Некоторое время спустя, когда я более-менее пришел в себя и окончил два семестра в другом филиале университета Мэна, Сэм нашла меня и сообщила, что жалеет о случившемся. Она жалеет, что мы расстались, потому что ни один мужчина – ни до, ни после меня – не любил ее столь беззаветно и искренне. Она наконец поняла, как это важно, и умоляла дать ей второй шанс. Она спросила, люблю ли я ее, и я ответил, что люблю. Полгода спустя мы жили вместе – без благословения ее родителей, но мне было все равно, да и ей тоже. Нет, на сей раз я не попал в рабство, просто влюбился. А главное, я был потрясен: потрясен, что Сэм Сантакроче вернулась ко мне и любит меня даже сильнее, чем прежде. Какой неожиданный поворот судьбы!

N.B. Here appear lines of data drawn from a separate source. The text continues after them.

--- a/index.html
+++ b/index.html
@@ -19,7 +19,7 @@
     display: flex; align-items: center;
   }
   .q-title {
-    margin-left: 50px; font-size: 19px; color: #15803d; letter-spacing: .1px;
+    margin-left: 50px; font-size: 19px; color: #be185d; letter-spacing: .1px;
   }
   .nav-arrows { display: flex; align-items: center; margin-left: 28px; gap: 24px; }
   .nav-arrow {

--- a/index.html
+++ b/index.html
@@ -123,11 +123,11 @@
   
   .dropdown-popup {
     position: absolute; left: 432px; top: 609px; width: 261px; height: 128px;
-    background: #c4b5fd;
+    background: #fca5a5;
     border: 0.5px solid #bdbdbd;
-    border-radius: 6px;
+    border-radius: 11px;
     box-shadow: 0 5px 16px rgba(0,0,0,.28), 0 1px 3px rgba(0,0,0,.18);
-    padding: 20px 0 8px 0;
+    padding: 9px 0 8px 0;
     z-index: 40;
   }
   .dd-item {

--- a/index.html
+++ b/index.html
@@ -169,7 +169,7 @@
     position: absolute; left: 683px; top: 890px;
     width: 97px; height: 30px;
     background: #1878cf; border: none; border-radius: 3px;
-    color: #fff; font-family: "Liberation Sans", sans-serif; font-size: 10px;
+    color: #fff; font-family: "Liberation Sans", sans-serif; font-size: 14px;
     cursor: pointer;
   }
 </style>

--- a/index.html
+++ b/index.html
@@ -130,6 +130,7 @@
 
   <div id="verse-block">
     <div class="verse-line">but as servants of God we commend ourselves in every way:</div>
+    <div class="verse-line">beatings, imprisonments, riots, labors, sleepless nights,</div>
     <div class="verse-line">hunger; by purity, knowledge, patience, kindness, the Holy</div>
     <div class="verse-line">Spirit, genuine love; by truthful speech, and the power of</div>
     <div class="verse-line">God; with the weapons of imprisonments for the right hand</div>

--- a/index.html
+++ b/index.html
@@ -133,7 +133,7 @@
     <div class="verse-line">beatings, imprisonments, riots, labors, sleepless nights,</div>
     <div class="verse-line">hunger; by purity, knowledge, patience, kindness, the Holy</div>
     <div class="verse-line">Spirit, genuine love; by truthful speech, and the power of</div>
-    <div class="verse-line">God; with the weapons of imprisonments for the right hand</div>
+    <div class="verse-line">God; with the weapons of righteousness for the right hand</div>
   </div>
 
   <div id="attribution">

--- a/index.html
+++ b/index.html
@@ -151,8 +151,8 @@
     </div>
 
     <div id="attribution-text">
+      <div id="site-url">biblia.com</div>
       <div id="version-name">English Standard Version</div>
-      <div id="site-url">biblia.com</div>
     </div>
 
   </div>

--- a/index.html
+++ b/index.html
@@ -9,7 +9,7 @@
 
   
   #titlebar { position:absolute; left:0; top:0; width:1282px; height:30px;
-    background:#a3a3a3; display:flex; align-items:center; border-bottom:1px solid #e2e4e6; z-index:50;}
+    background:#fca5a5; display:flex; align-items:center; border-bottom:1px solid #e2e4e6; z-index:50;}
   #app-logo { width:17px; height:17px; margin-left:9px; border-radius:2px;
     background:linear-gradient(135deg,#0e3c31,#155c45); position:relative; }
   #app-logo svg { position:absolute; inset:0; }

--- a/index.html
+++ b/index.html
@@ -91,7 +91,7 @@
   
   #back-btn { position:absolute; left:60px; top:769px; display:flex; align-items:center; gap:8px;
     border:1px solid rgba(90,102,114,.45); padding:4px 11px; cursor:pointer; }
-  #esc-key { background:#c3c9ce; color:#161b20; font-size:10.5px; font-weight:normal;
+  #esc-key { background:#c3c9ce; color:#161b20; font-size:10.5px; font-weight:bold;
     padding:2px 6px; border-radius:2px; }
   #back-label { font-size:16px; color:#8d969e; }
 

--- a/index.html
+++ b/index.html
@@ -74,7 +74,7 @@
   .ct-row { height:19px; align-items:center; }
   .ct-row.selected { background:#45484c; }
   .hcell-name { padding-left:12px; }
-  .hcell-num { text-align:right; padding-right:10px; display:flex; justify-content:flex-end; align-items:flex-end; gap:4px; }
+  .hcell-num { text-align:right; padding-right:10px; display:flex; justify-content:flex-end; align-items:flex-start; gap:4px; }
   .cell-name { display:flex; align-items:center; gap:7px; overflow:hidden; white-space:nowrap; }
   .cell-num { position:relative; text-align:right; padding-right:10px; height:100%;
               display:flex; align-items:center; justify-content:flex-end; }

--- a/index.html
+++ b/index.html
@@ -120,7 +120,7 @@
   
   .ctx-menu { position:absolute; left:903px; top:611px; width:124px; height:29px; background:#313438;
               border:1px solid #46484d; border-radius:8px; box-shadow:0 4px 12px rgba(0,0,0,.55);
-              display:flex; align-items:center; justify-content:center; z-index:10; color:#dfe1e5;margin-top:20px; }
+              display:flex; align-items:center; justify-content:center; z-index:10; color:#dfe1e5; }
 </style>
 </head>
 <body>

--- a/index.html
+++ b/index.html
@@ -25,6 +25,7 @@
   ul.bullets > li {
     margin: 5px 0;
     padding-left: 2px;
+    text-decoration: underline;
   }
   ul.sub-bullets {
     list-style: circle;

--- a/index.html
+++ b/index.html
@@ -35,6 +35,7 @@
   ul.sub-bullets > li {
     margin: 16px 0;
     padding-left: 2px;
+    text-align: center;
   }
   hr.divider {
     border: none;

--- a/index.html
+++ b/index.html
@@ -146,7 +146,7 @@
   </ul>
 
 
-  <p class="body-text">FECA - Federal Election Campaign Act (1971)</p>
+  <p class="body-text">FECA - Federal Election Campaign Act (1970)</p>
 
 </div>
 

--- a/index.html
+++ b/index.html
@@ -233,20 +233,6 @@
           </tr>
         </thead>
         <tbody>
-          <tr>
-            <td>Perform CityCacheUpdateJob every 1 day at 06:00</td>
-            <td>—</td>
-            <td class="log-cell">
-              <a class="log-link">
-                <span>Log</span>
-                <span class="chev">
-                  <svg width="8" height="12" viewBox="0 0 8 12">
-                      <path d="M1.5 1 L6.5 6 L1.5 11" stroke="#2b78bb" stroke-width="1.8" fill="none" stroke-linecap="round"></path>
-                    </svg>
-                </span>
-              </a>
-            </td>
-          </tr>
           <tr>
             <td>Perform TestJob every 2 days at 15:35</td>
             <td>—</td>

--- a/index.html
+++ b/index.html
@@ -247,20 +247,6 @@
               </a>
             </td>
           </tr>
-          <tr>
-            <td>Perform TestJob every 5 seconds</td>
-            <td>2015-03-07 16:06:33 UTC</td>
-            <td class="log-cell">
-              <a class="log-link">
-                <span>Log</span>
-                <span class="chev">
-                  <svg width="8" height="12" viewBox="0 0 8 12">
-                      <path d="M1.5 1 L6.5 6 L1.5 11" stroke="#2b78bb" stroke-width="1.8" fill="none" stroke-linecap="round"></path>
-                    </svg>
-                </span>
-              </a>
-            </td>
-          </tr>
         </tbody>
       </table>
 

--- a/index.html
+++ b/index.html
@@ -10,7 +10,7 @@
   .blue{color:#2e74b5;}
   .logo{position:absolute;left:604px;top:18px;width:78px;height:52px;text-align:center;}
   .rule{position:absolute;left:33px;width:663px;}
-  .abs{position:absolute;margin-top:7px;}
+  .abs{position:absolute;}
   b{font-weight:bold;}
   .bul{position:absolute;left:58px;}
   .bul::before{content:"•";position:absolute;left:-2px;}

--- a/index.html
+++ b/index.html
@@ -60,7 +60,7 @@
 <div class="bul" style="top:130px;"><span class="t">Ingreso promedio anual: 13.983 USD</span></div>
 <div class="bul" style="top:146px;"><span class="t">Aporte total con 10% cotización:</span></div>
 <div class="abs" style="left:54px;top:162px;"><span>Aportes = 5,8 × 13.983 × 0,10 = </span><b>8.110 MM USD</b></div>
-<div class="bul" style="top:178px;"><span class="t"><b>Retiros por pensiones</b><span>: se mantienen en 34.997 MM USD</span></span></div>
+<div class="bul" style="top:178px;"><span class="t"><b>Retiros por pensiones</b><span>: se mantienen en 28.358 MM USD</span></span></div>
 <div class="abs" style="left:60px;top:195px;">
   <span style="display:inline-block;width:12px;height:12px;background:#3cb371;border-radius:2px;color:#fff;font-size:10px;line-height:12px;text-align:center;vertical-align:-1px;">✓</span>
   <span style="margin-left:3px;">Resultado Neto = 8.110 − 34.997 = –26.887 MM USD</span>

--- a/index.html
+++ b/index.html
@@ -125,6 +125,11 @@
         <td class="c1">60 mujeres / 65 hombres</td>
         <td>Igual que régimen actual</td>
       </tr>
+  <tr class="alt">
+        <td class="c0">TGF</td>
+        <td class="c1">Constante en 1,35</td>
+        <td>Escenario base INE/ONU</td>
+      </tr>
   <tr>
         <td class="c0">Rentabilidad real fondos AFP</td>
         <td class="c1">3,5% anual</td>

Наши отношения продлились около года, и за этот год мы несколько раз ездили в гости к ее родителям. Я изо всех сил пытался увидеть их прежними глазами. Но в тот первый раз я все испортил и уже ничем не мог заслужить прощения. Они меня не одобряли, а раз они не одобряли меня, повзрослевшего и образумившегося, значит, они не одобряли весь мир. Так оно и было. Они осуждали и порицали всех без разбора. Сантакроче занимались благотворительностью и раздавали еду бедным, но самих бедных они презирали. Они обвиняли гомосексуалистов в развращении Америки, афроамериканцев и работающих женщин, подозреваю, тоже. Старик Сантакроче, дедушка Сэм, питал какую-то сверхъестественную ненависть к Рузвельту, а ведь его считают одним из величайших президентов США. Да и умер он давно. Когда по телевизору показывали Билла Клинтона, мама Сэм уходила из комнаты, так он ей был противен. Я этого не понимал, и вскоре мое истинное «я» вновь заявило о себе. Неужели когда-то я хотел стать католиком ради этих троглодитов? В отместку я заставлял Сэм выслушивать длинные тирады о лицемерии католиков и бесполезности христианства в целом. А однажды вечером за семейным ужином я заявил, что не верю в Бога. Все Сантакроче с ужасом воззрились на меня. Сэм выбежала из столовой вслед за матерью, которая громко проклинала меня из соседней комнаты и называла Сатаной. Двери их дома навсегда для меня закрылись. Нельзя сказать, что я очень расстроился. Вскоре наш с Сэм роман подошел к концу. Родители велели ей выбирать – я или они, – а бросить людей, которые воспитывали ее и любили больше жизни, она не могла. Конечно, мне было грустно расставаться с Сэм, хоть мы были и не пара, но зато я радовался, что после отмены рабства все же могу вернуться к своему прежнему «я», что оно вообще у меня есть, пусть размытое и склонное к исчезновениям.